● Instructions to follow
Repeat the lines below exactly as written, please, from the line with "column 2016 | position: none -> 4" to the line with "EL | 2011 (rev.): 7.7 -> 7", both lines included, and no others.

● Task material
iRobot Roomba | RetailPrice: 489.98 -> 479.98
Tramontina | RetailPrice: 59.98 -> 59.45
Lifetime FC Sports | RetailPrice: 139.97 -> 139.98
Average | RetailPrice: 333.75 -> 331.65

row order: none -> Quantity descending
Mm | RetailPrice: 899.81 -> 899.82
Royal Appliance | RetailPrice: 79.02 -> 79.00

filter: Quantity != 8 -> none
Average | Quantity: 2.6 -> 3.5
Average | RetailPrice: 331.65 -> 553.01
--
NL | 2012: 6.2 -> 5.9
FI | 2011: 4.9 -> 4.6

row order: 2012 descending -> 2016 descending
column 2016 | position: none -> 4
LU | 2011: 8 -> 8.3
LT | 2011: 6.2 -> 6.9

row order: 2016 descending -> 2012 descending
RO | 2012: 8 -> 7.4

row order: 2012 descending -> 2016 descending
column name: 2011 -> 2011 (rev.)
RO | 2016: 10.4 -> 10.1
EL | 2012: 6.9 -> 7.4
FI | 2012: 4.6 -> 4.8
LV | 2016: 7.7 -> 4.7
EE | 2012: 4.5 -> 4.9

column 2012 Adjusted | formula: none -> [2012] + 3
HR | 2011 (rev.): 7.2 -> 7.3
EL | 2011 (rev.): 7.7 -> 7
==
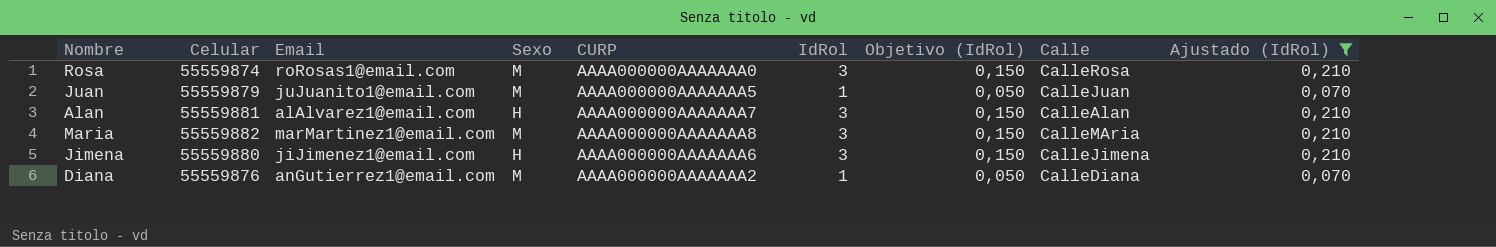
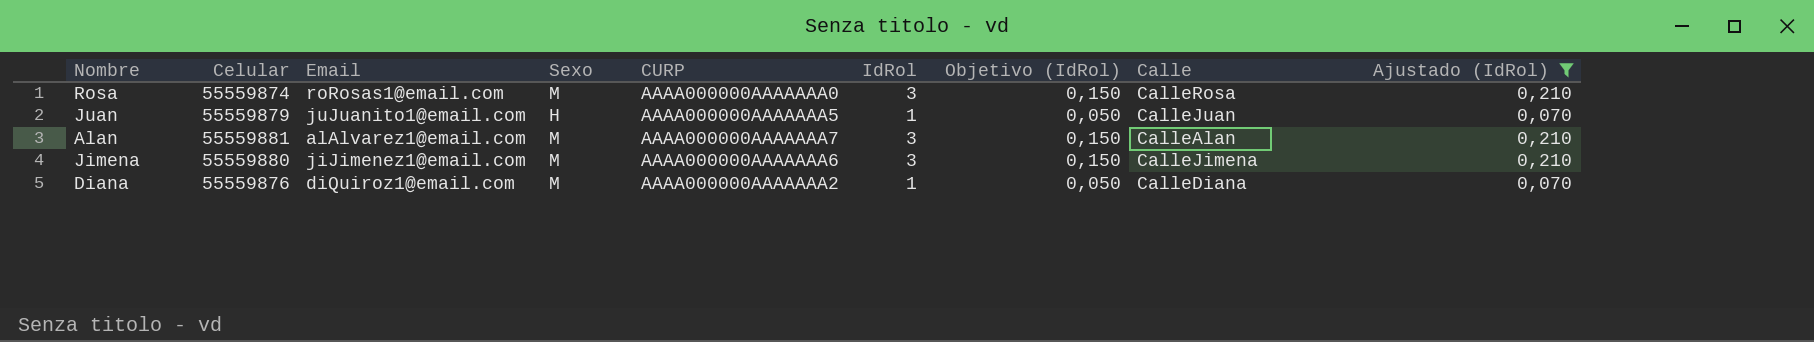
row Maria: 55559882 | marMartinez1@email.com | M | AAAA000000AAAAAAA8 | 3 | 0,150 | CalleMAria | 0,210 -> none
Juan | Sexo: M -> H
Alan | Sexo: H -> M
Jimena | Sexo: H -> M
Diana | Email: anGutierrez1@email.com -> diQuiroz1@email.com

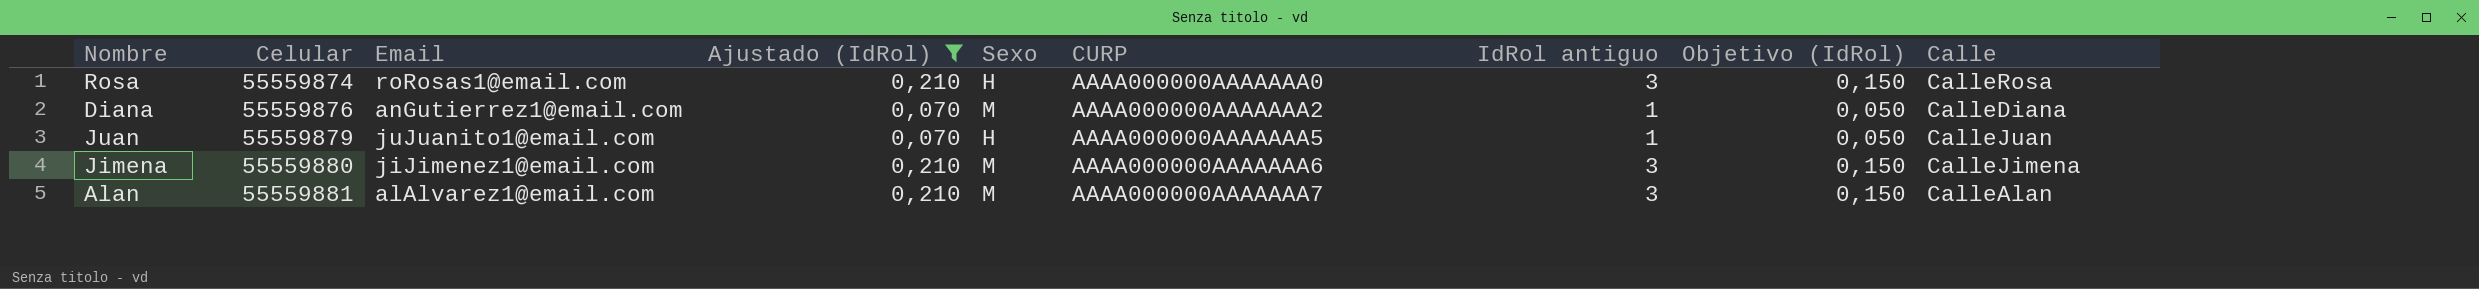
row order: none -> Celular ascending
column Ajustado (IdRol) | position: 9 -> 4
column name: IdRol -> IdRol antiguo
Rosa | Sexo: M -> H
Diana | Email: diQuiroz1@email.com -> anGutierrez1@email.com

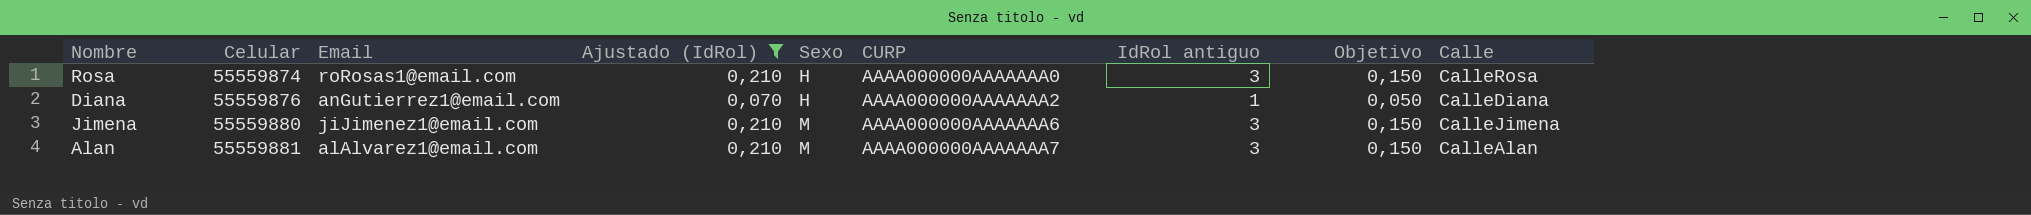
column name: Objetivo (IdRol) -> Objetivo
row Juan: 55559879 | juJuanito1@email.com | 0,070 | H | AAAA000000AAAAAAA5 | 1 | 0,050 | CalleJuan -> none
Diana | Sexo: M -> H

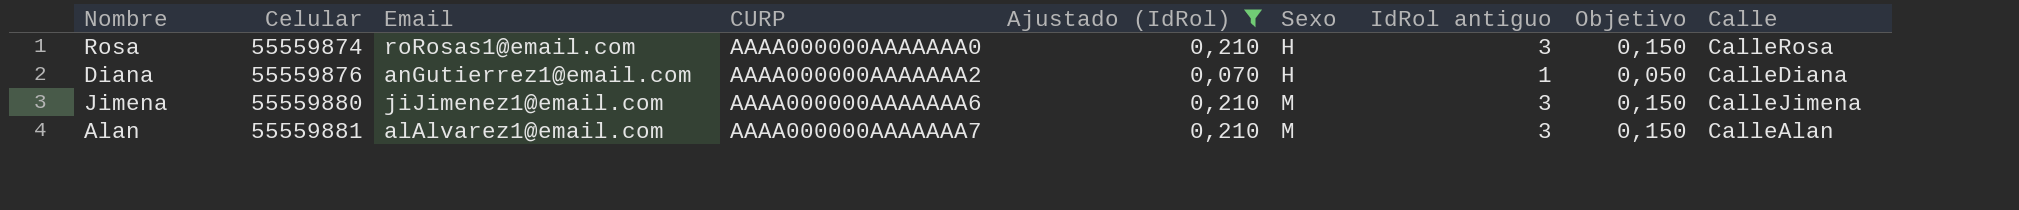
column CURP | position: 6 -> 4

● Exercise output
column 2016 | position: none -> 4
LU | 2011: 8 -> 8.3
LT | 2011: 6.2 -> 6.9

row order: 2016 descending -> 2012 descending
RO | 2012: 8 -> 7.4

row order: 2012 descending -> 2016 descending
column name: 2011 -> 2011 (rev.)
RO | 2016: 10.4 -> 10.1
EL | 2012: 6.9 -> 7.4
FI | 2012: 4.6 -> 4.8
LV | 2016: 7.7 -> 4.7
EE | 2012: 4.5 -> 4.9

column 2012 Adjusted | formula: none -> [2012] + 3
HR | 2011 (rev.): 7.2 -> 7.3
EL | 2011 (rev.): 7.7 -> 7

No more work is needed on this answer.